Es werden das Fest Mariä Himmelfahrt in den Gemeinden, in denen es nicht gesetzlicher Feiertag ist, und der Buß- und Bettag wie folgt geschützt:

  1. 1.
    Während der ortsüblichen Zeit des Hauptgottesdienstes von 7.00 Uhr bis 11.00 Uhr sind alle vermeidbaren lärmerzeugenden Handlungen in der Nähe von Kirchen und sonstigen zu gottesdienstlichen Zwecken dienenden Räumen und Gebäuden verboten, soweit diese Handlungen geeignet sind, den Gottesdienst zu stören.

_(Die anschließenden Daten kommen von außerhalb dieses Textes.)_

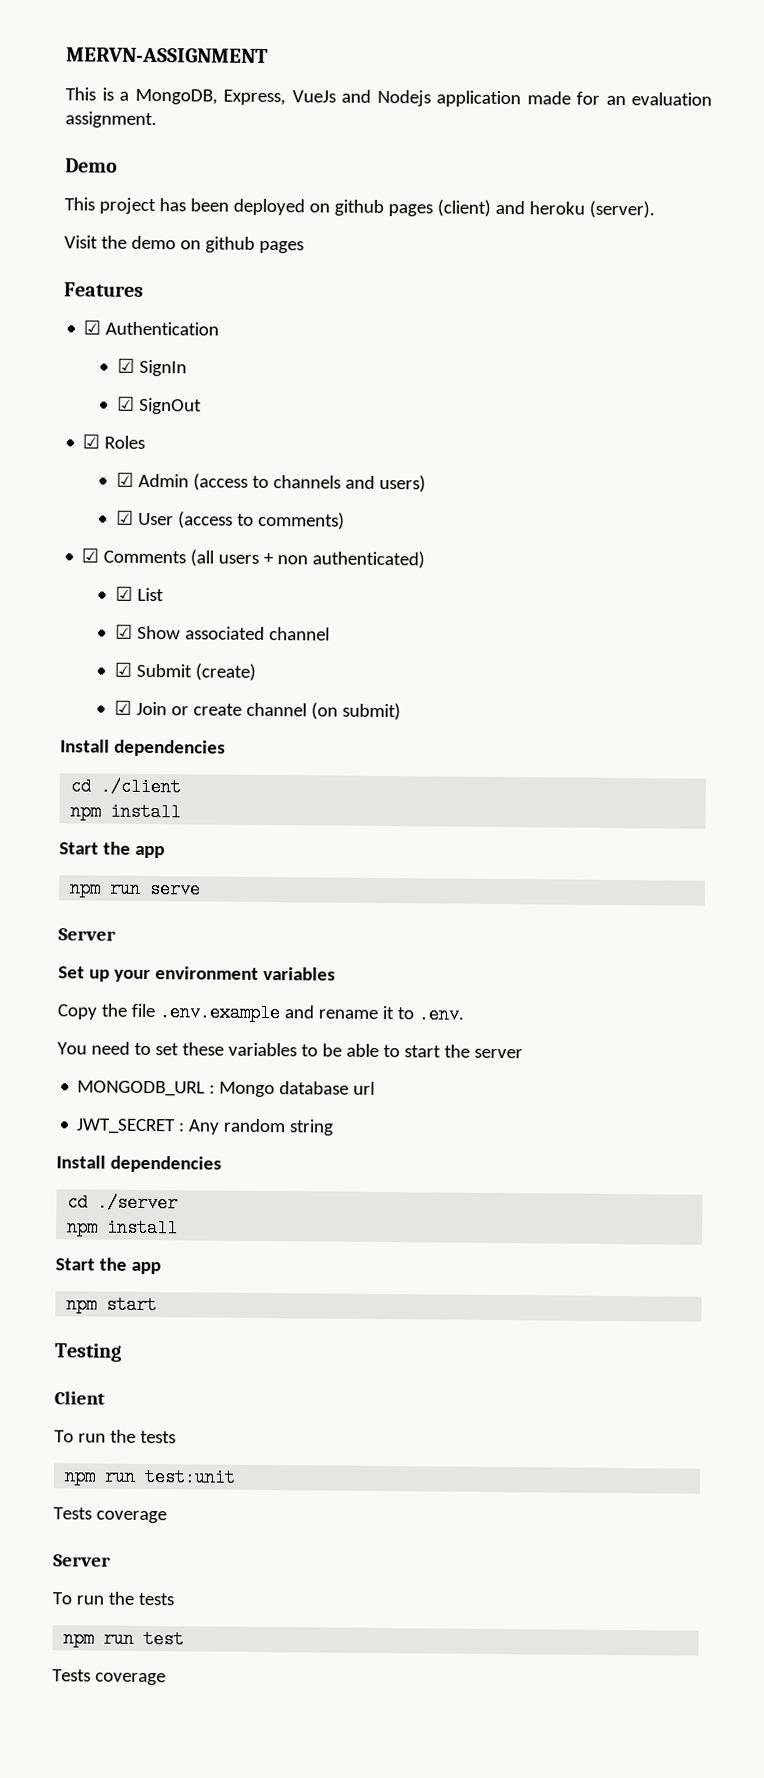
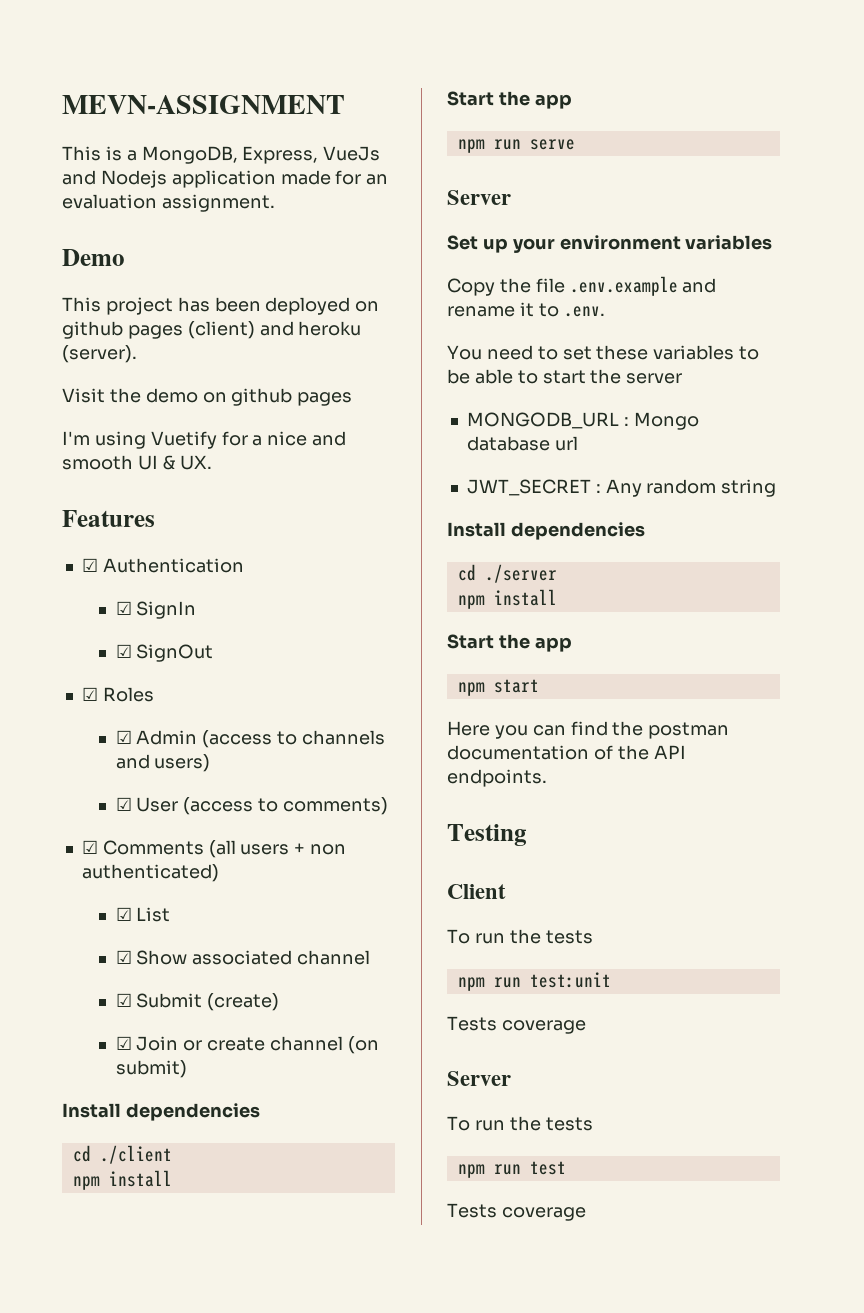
[66,47,269,63] MERVN-ASSIGNMENT -> [62,95,345,114] MEVN-ASSIGNMENT
(304, 247) none -> [62,431,347,449] [62,455,212,470] // I'm using Vuetify for a nice and smooth UI & UX.
(158, 1305) none -> [447,721,730,739] [447,745,686,760] [447,769,547,787] // Here you can find the postman documentation of the API endpoints.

Die Vorschriften des Art. 2 Abs. 3 gelten entsprechend.
  2. 2.
    Den bekenntniszugehörigen Arbeitnehmern sämtlicher öffentlichen und privaten Betriebe und Verwaltungen steht das Recht zu, von der Arbeit fernzubleiben. Dies gilt nicht für Arbeiten, welche nach den Bestimmungen der Gewerbeordnung auch an gesetzlichen Feiertagen vorgenommen werden dürfen, und für solche Arbeiten, die zur Aufrechterhaltung des Betriebs oder zur Erledigung unaufschiebbarer Geschäfte bei den Behörden notwendig sind. Weitere Nachteile als ein etwaiger Lohnausfall für versäumte Arbeitszeit dürfen den betreffenden Arbeitnehmern aus ihrem Fernbleiben nicht erwachsen.
  3. 3.
    An den Schulen aller Gattungen entfällt der Unterricht.